How to Investigate Continuous Files Issues on DXi (DRAFT)

Overview

The Replication of backup data from Source DXi to Target DXi have a few trigger paths. These paths are a disconnected from the actual files stored by the customer to the Data Storage elements on the DXi. The Storage elements are denoted as tags. Replication uses these tag lists to control race conditions between disparate processes, space reclamation (delete), replication, healthcheck, just to name a few.

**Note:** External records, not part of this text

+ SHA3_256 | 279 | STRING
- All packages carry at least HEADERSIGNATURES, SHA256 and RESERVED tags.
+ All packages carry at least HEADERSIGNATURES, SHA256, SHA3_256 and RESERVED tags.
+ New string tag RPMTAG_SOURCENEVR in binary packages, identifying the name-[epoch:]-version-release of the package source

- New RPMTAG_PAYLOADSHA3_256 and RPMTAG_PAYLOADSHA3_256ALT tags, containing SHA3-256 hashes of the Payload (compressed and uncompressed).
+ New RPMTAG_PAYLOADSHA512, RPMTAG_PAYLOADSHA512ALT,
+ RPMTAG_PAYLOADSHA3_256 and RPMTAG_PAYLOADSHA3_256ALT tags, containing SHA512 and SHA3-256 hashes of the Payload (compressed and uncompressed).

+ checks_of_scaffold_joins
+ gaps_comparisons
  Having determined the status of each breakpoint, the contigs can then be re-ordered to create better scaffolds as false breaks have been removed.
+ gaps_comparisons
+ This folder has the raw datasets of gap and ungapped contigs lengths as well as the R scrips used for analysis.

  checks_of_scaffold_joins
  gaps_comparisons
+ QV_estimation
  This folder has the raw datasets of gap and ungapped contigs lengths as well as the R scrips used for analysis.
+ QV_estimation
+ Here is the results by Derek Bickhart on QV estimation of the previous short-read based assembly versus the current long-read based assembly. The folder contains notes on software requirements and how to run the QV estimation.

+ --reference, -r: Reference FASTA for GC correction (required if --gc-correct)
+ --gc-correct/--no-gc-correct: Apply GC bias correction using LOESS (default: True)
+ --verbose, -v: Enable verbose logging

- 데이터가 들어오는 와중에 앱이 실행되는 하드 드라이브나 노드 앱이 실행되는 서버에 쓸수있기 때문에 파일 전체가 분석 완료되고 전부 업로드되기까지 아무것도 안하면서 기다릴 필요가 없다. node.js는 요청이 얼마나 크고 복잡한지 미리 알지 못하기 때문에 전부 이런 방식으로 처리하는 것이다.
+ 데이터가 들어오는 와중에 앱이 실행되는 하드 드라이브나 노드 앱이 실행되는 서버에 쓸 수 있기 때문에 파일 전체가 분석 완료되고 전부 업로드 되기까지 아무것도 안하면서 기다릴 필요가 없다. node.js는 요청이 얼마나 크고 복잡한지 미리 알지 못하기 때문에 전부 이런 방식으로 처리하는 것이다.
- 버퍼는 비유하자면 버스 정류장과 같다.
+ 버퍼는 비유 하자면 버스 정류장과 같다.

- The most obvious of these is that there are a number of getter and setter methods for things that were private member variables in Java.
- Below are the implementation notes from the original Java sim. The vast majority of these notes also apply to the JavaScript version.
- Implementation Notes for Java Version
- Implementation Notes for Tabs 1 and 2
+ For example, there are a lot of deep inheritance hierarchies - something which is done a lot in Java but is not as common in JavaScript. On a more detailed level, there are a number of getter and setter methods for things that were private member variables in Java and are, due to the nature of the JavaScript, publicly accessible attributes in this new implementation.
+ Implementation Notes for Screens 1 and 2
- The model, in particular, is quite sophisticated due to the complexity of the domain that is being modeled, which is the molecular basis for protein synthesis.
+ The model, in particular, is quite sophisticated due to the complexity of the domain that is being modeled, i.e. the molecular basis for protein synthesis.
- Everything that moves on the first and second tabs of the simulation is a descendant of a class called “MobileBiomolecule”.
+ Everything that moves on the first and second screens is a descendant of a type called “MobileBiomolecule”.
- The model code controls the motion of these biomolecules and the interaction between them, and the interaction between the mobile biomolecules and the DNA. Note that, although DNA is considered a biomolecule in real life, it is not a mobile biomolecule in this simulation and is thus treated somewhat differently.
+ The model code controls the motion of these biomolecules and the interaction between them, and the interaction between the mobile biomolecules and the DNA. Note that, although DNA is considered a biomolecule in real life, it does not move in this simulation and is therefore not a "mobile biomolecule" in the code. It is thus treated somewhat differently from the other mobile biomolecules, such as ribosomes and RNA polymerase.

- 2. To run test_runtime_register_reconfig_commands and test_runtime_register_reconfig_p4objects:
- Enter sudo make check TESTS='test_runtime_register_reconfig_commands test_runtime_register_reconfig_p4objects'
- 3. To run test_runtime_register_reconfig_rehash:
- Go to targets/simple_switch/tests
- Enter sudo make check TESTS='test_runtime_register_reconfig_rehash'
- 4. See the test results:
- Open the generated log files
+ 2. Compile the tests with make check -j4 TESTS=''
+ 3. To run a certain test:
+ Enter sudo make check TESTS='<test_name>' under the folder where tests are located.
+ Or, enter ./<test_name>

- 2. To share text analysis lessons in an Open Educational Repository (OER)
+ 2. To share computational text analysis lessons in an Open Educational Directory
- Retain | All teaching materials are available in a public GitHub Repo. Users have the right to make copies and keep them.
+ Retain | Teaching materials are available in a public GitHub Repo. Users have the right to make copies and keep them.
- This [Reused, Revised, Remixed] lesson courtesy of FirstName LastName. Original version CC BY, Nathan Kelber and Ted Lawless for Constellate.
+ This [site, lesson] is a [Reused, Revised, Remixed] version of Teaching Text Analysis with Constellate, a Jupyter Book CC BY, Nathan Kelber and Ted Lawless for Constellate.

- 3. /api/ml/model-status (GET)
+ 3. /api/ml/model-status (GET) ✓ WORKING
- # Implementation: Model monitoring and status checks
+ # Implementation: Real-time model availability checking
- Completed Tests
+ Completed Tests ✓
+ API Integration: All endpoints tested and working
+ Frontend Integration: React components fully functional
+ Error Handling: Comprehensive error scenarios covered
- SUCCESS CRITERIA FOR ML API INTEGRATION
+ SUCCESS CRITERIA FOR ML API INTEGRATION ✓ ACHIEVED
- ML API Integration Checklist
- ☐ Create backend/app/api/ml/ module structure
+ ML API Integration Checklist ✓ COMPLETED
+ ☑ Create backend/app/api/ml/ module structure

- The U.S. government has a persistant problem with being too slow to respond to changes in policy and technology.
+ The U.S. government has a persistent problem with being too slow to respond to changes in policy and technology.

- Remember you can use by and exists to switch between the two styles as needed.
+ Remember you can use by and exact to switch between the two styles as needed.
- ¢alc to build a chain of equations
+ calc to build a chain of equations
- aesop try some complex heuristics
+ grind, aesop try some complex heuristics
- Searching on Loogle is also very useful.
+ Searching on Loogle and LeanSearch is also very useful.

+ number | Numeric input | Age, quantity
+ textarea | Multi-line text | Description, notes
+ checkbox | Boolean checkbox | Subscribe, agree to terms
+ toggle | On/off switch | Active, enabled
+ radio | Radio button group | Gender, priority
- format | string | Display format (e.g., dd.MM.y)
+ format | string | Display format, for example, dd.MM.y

Transferring a /snfs/replication/source/srchost/partitions/PART_NAME/continuous file from the Source to Target DXi generates a HoldLinks tag file for the purpose of protecting BLOBs from the space reclamation processes. In essence, these tags identify data in flight from Source to Target. This process of replication can take time. You should perform a sanity check on the continuous tag list and system resources. Before escalation to Engineering, the following investigation outlined in this topic should be performed. Please collect the data from both DXis, and yes, this must be escalated to Engineering for review.

Example Problem

Taken from a field issue, a DXi started as 56 TB capacity system and shows 50 TB Used. 800 GB is available. The Target is filling up. After several space reclamation runs, the Target system was nearly full and not deleting any tags from system.

Investigating the Problem

Looking at the blockpool size on both Target and Source is a good starting point. Why? Well, we need to know the aproximate size of the Data pools that could be transferred. Realizing that the DXi can be reconfigured over time, clean-ups may not happen correctly. This should set off alarm bells. In this example, the Target DXi has larger blockpool than the Source. This can be legitimate for several reasons (the customer may be holding onto older data sets, the target might be performing ingest, just to name a few possibilities). Look at the ./app-info/BPQuickReport, as shown in the example below.

>>Blockpool data size (BLOBs) Target= 2,830,186

>>Blockpool data size (BLOBs) Source= 1,647,864

With the possibilities reviewed with the customer, the next step is to evaluate the /snfs/tmp directory for Holdlinks directory and ./Hold<BLOBstring> looking for large or old taglist files. Once the old Holdlinks have been cleaned up, look next at /snfs/replication/target/HOST.com/partitions/

This target now has a hold for 2.9 million tags.

>> []# pwd

>> /snfs/replication/target/HOST.com/partitions/dxi-vtl01

>> [root@nydux-dxi03 dxi01-vtl01]# wc -l continuous

>> 2973859 continuous

Now, it's possible that not all the tags have been replicated over from Source to Target, so a tag file of 2.9 million, which is larger than the Blockpool size on the Target, is possible. But the Source only has 1.6 million tags.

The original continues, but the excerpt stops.